Would you print the data below exactly, leaving out every picture?

Content starts

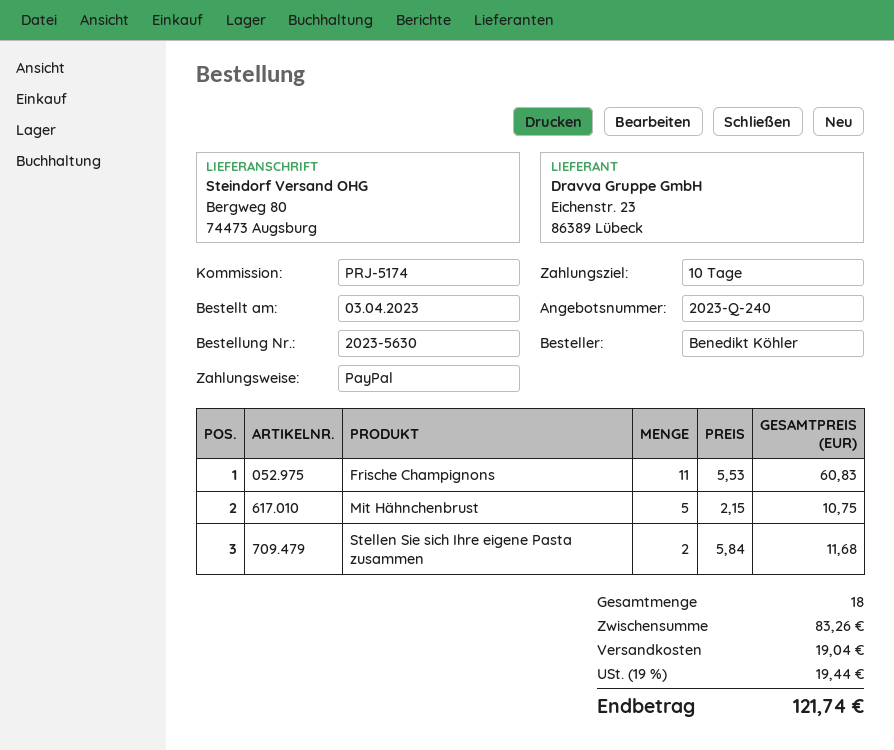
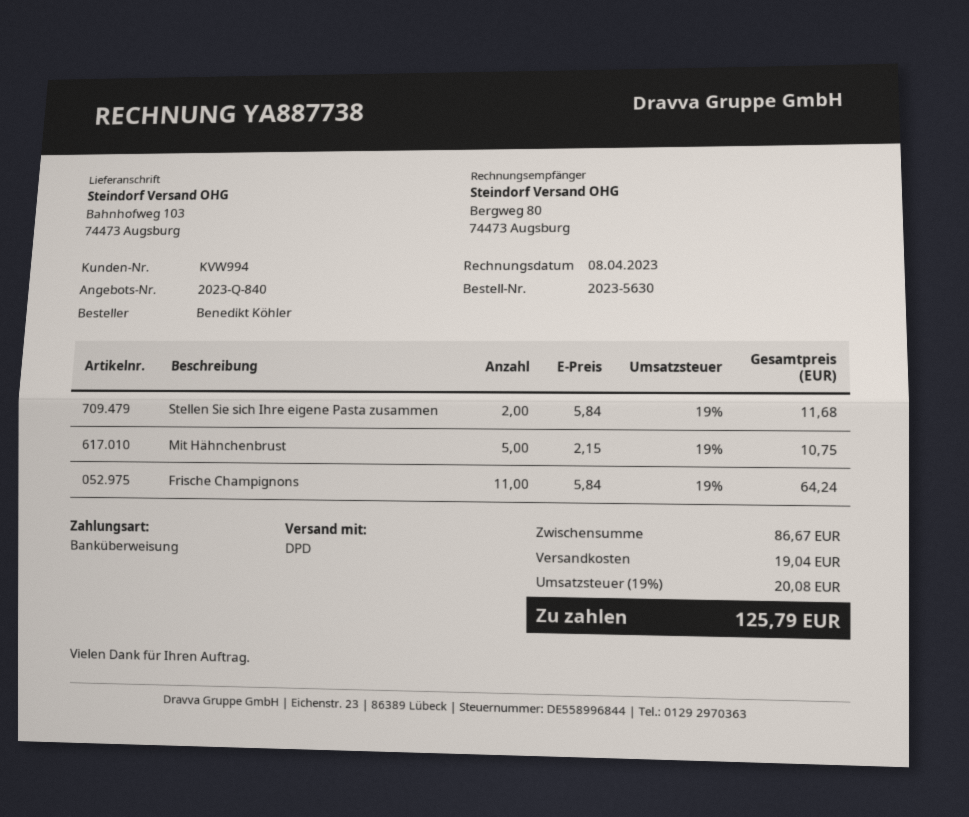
quote number: 2023-Q-240 -> 2023-Q-840
payment method: PayPal -> bank transfer
ship to: Bergweg 80, 74473 Augsburg -> Bahnhofweg 103, 74473 Augsburg
Frische Champignons: 11 x 5.53 = 60.83 -> 11 x 5.84 = 64.24
subtotal: 83.26 -> 86.67
tax: 19% = 19.44 -> 19% = 20.08
total: 121.74 -> 125.79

Content ends

## Written solution
quote number: 2023-Q-240 -> 2023-Q-840
payment method: PayPal -> bank transfer
ship to: Bergweg 80, 74473 Augsburg -> Bahnhofweg 103, 74473 Augsburg
Frische Champignons: 11 x 5.53 = 60.83 -> 11 x 5.84 = 64.24
subtotal: 83.26 -> 86.67
tax: 19% = 19.44 -> 19% = 20.08
total: 121.74 -> 125.79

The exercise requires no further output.